• **EXERCISE DIRECTIONS**:
Going down the listing below, print exactly each line from the one with "Arbor easyrider bogart" up to and including the one with "total: 3893.50 -> 8855.19", and skip the rest.

• **PROVIDED RECORDS**:
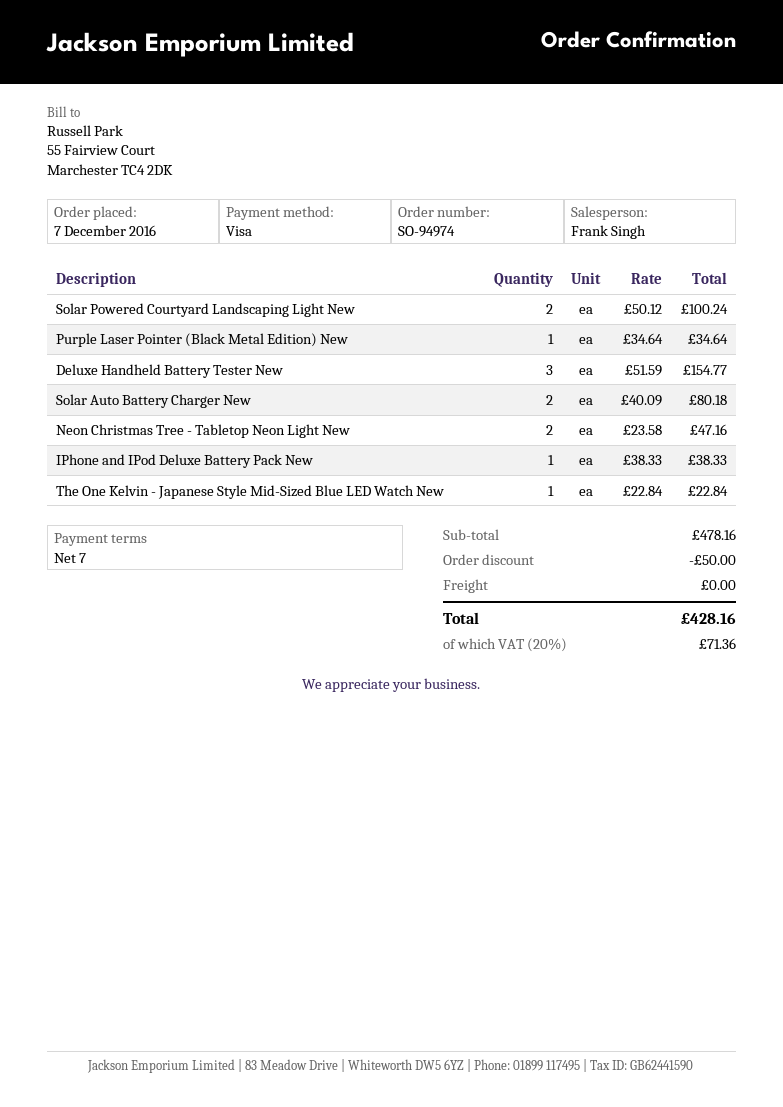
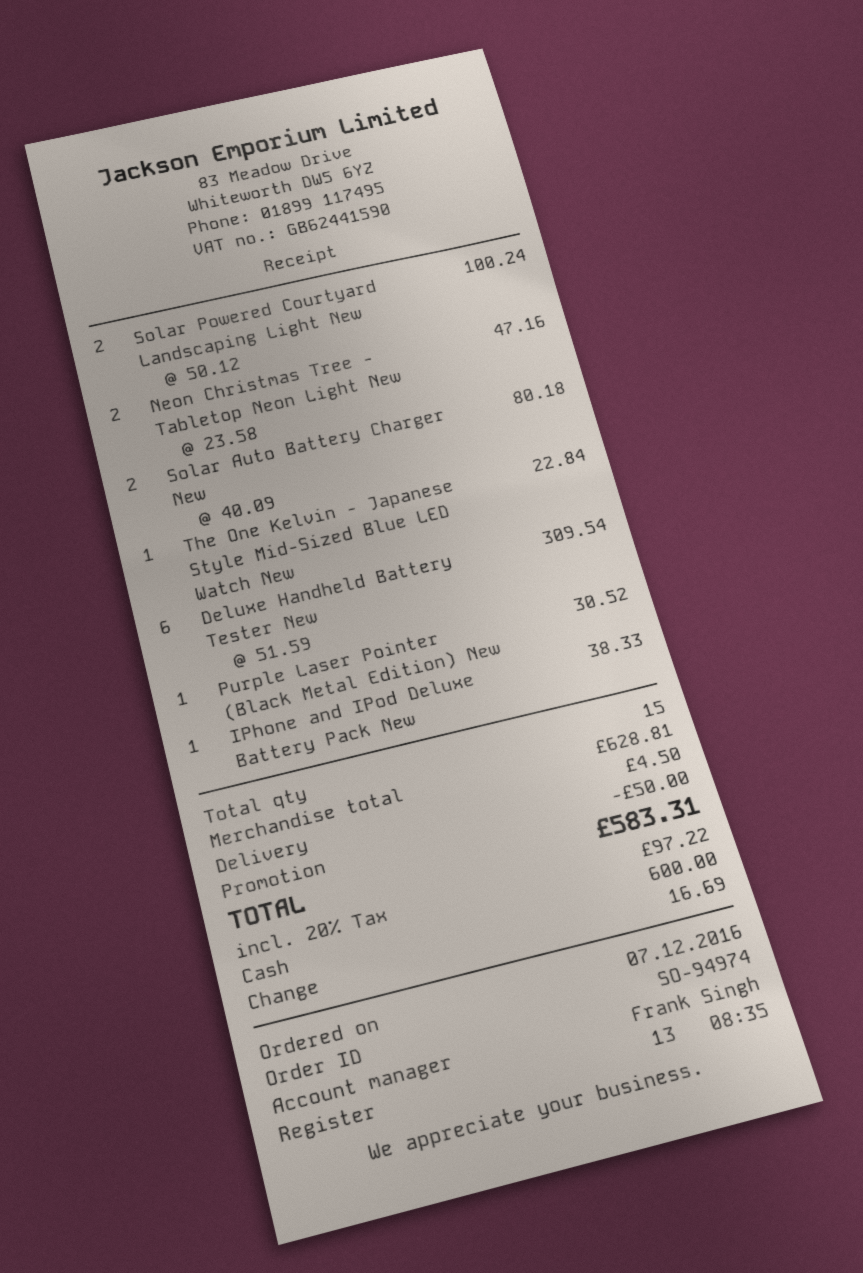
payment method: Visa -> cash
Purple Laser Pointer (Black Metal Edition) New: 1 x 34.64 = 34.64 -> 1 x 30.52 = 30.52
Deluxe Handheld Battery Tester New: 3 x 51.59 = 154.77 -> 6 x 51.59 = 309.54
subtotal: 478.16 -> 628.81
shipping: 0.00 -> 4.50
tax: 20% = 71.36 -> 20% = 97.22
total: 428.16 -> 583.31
...
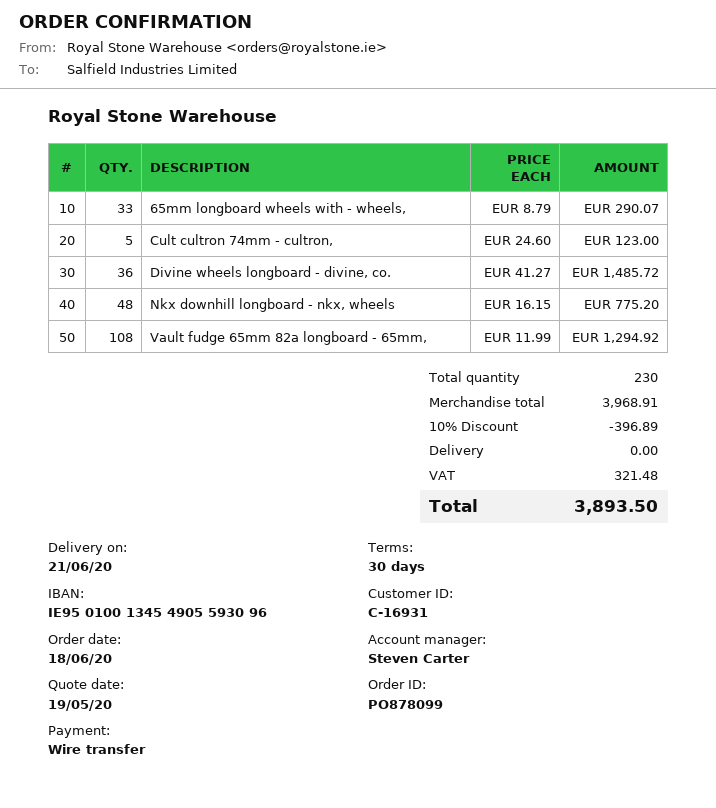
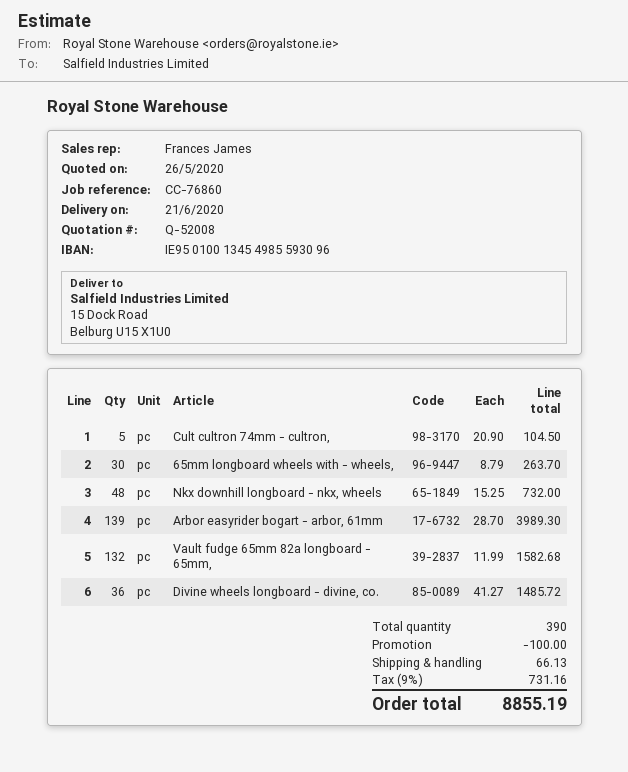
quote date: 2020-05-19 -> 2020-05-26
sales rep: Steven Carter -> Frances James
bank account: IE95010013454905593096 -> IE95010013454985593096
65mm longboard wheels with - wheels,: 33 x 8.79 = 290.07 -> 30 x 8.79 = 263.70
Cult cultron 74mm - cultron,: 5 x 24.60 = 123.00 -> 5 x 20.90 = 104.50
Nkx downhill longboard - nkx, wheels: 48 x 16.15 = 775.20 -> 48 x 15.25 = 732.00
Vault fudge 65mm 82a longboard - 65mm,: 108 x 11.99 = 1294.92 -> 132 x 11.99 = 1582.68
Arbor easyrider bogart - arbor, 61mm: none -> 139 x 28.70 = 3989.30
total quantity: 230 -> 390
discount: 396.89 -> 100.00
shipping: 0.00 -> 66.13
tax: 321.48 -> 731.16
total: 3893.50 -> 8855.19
---
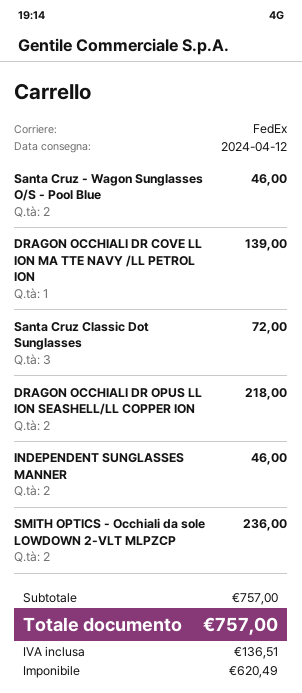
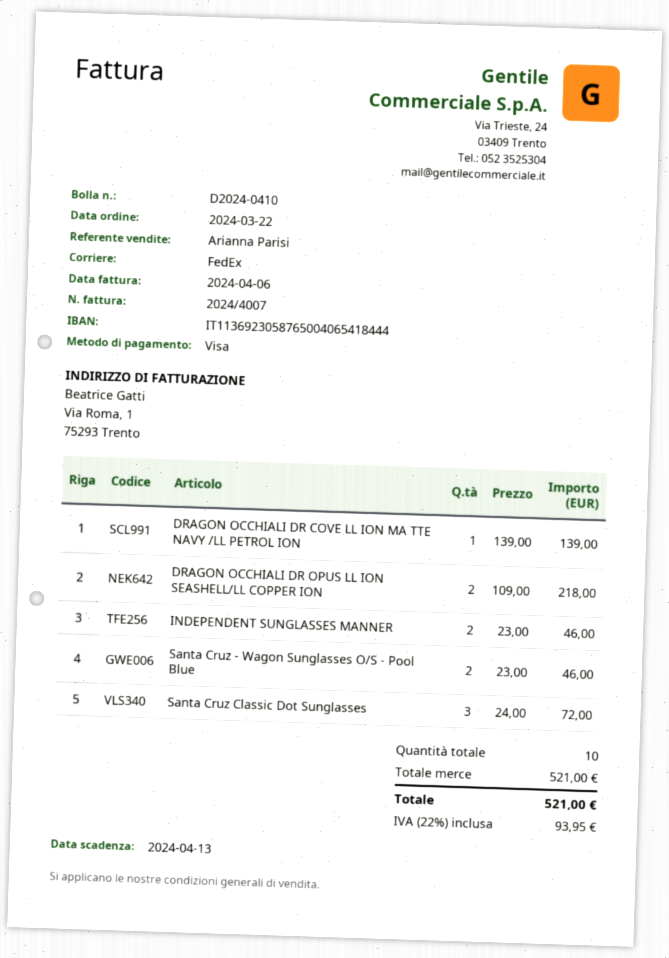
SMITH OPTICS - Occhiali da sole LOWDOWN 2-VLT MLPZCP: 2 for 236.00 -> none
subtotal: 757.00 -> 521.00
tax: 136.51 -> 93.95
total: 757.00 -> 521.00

• **WRITTEN SOLUTION**:
Arbor easyrider bogart - arbor, 61mm: none -> 139 x 28.70 = 3989.30
total quantity: 230 -> 390
discount: 396.89 -> 100.00
shipping: 0.00 -> 66.13
tax: 321.48 -> 731.16
total: 3893.50 -> 8855.19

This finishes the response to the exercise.